Date: 09/22/2021

The Dermatologist

Lauren Mateja, Managing Editor

The Dermatologist

Hair carries a significant meaning across cultures around the world. In Indigenous cultures, the hair can be a physical symbol of their spirit, a connection to their ancestry, or a source of strength.1 Black communities have seen a reemergence of the Natural Hair Movement, reclaiming their identity in white-centric definitions of beauty.2 Similar to Muslim women, Sikh men do not believe their hair should be visible in public.3 Thus, conditions such as alopecia areata (AA) can be incredibly impactful on the quality of life of the estimated 700,000 people with the condition.4-7 According to Brittany G. Craiglow, MD, FAAD, dermatologists can offer much-need emotional support and a practical approach to their disease for patients living with AA.

“Patients with AA and their families have so many questions about a lot of different things, and there are many ways that we as dermatologists to make visits more useful for them,” she said.

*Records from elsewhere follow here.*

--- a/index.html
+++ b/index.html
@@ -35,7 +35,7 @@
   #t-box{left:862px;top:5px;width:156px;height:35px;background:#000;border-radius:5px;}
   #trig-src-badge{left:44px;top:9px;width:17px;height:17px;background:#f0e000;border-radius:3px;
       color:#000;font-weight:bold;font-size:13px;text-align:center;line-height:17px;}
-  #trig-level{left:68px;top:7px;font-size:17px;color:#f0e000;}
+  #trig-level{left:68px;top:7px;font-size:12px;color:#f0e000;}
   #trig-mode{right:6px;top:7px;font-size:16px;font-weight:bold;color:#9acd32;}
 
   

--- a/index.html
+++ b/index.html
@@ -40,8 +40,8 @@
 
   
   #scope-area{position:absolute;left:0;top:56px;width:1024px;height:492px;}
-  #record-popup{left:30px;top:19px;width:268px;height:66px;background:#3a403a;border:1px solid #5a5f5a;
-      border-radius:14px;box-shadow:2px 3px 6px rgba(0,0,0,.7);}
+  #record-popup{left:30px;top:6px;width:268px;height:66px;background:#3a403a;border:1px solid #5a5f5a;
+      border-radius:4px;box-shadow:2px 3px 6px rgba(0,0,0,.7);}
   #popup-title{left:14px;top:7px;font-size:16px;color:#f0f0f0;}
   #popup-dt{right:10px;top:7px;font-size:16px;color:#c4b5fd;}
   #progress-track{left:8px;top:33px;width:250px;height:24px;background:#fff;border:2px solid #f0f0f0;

Dr Craiglow is a board-certified dermatologist practicing with Dermatology Physicians of Connecticut in Fairfield and adjunct associate professor at Yale University in New Haven, CT. While she specializes in pediatric dermatology, including inflammatory diseases and keratinization disorders, her recent research has looked heavily into AA and emerging advanced therapies. Dr Craiglow offered a few pearls for your next examination room conversation with a patient with AA.

Listen First, Treat Second

“First and foremost, it is important for our patients to feel heard,” started Dr Craiglow. “Many of these patients will say they have felt dismissed or had their experienced minimized when people tell them, ‘oh it’s just hair’ or ‘at least you’re not sick.’ While those things may come from a good place, ultimately they are not helpful – it’s really toxic positivity.”

“Too often AA and other types of hair loss disorders are thought of by many, especially payers, as a cosmetic disease, but treating AA is not cosmetic at all. When we try to help somebody regrow their hair, we’re not looking to enhance their appearance, we’re just trying to restore their normal.” Dr Craiglow pointed to an article by Korta et al8 that tries to convey the critical impact misunderstanding of the pathomechanism of AA, including the T cells and the pathways and cytokines involved, can have on patients and the treatment process.

Dermatologists should listen to the patient with AA and their family and validate any feelings they may have about the disease. “I will say to families, ‘look, this this is hard. It’s hard for everybody. It’s okay and normal to feel upset about it,’” added Dr Craiglow. This small acknowledgement can reassure the patient and build the trust needed to tackle the other aspects of care. “With AA, the impact on quality of life is unique. It’s very human to have hair on your body, eyebrows, and eyelashes. Some patients describe not feeling as human without those hairs. These patients or their caregivers are often seeking to understand the reason they developed AA—was it something they did or did not do to cause it to happen?—but we have to explain that they have a genetic predisposition to this disease just like any other autoimmune disease,” continued Dr Craiglow. “But what is hard is we do not understand the triggers very well, and that can be frustrating for patients. One thing that can be useful is helping people to move away from the why and instead focus on how we are going to move forward, especially with treatment.”

When discussing treatment options, a level of transparency with the patient can be important in managing expectations with treatment and responses. “Anecdotally, I find that the majority of patients are willing to accept a level of risk associated with treatment in order to have the chance of getting their hair back,” she added.

A recent article in Advances in Therapy analyzed the treatment patterns, health care resource utilization, and comorbidities of patients with AA in the United States by looking at insurance claim data.9 Most patients (55.8%) were prescribed a treatment for their AA or other comorbid autoimmune and/or inflammatory disease within 12 months’ follow-up. However, this also meant that 44.2% were not prescribed any sort of treatment in the year following their diagnosis, pointing to an undertreatment of the condition among this patient population. Per the insurance data by 12 months’ follow-up, most patients had been prescribed topical steroids (80.3%), oral steroids (30.0%), systemic antihistamines (6.2%), and topical nonsteroids (5.7%). Advanced therapies, such as systemic immunomodulators were only utilized in 3.6% of patients at follow-up. The authors9 concluded that these results underscore the need for FDA-approved, long-term treatment options for AA.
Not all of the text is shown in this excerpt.